**TASK TO CARRY OUT**. Go over the entries and report the lines where the word "class" occurs.
═══ SUPPLIED DATA
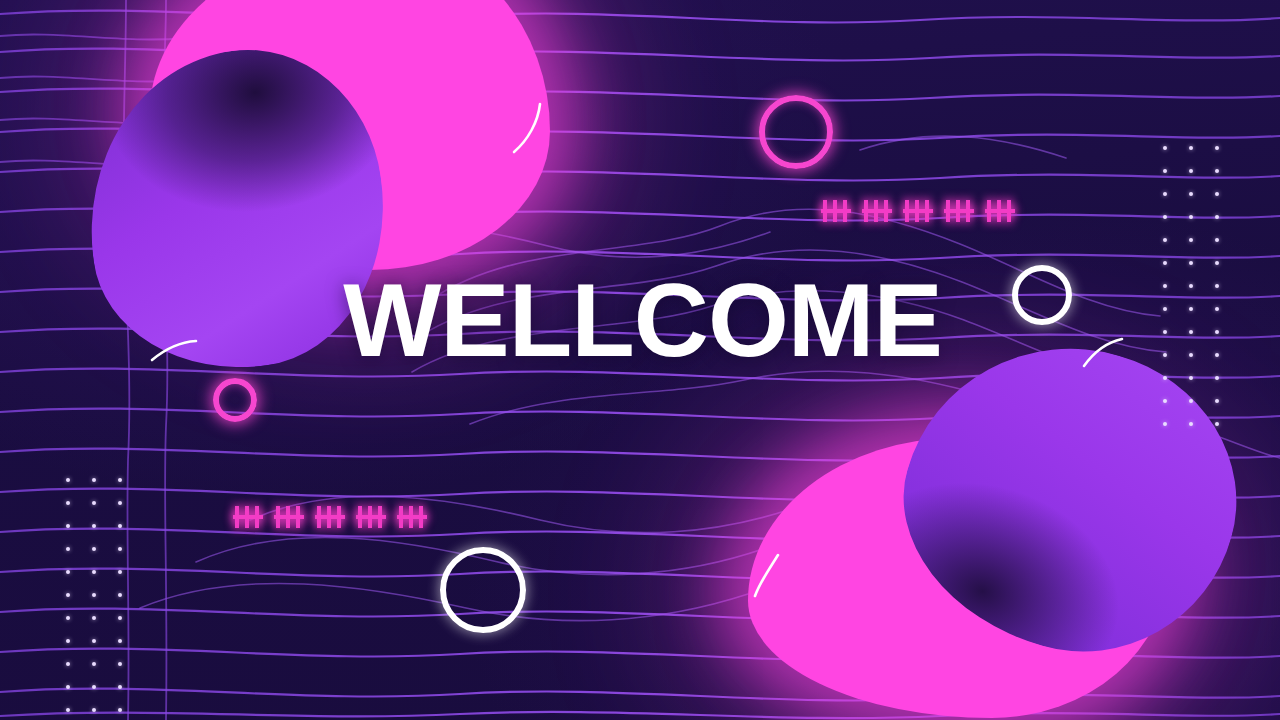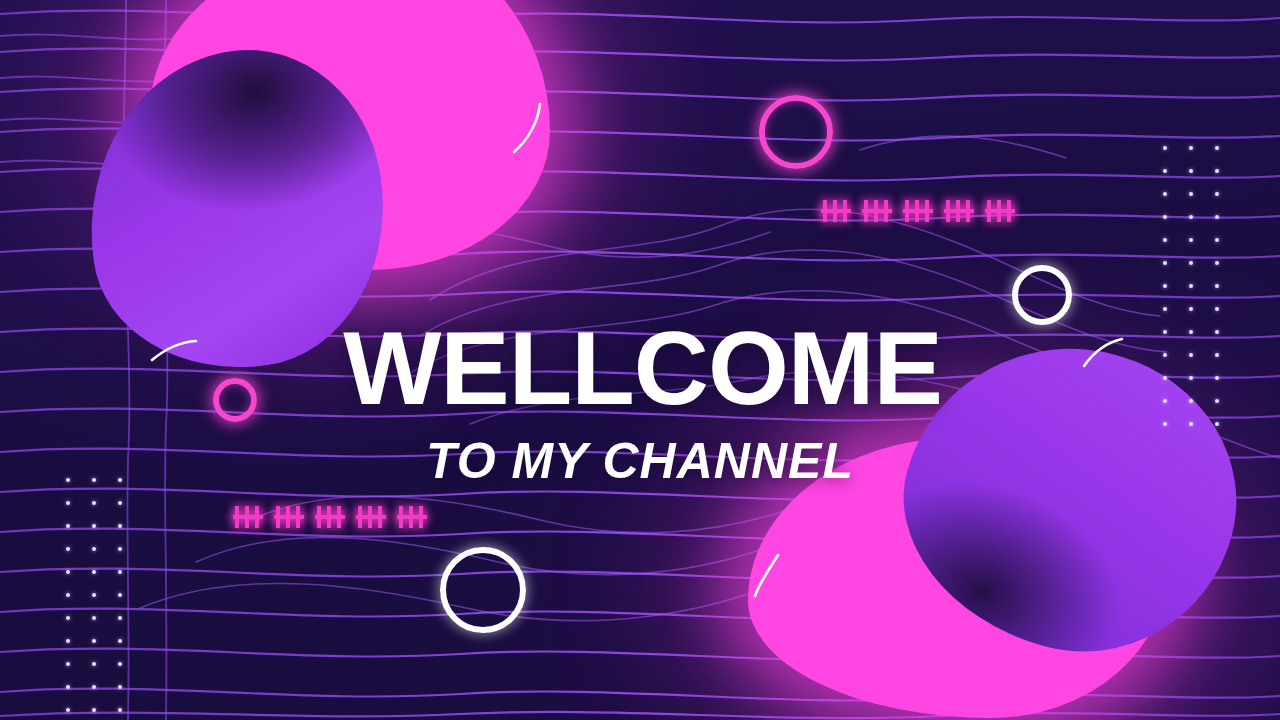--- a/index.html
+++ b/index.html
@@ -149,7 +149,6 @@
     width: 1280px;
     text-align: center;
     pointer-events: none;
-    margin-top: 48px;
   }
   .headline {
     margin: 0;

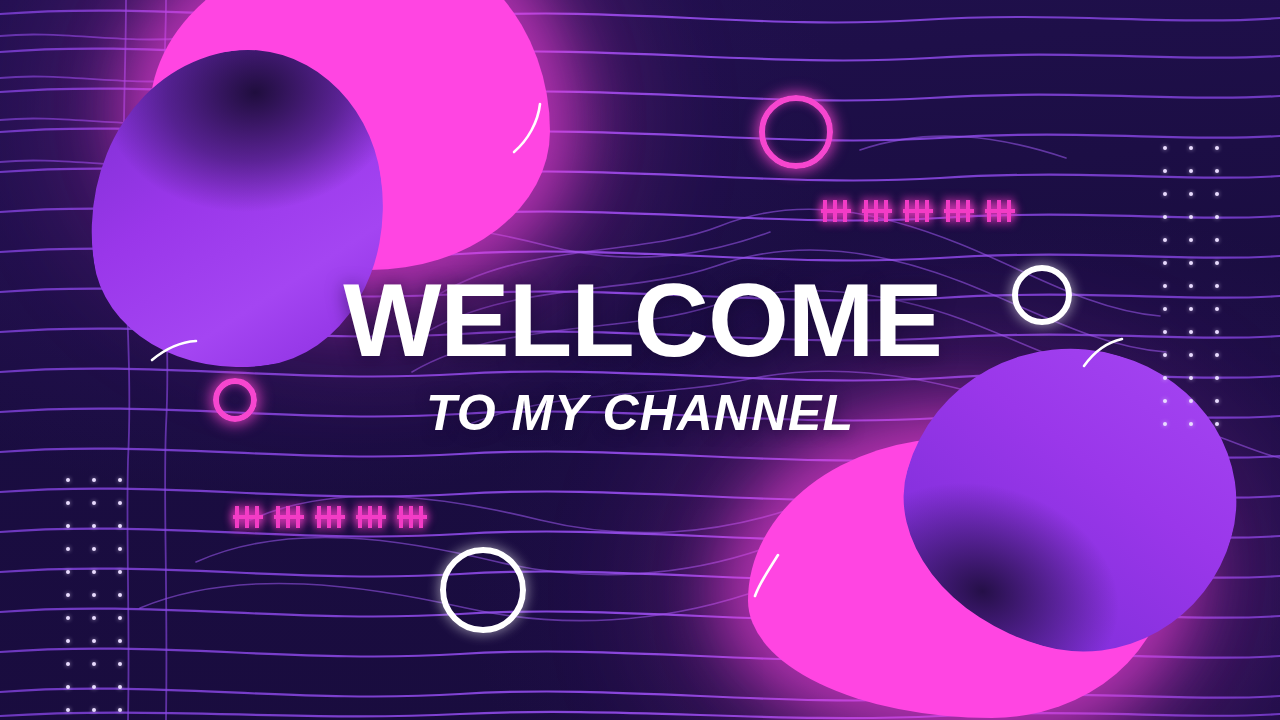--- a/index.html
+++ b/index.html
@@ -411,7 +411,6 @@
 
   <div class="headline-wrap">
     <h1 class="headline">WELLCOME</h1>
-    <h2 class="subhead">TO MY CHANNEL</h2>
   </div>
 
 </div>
══════
**ANSWER TO THE EXERCISE**.
   <div class="headline-wrap">
     <h1 class="headline">WELLCOME</h1>
-    <h2 class="subhead">TO MY CHANNEL</h2>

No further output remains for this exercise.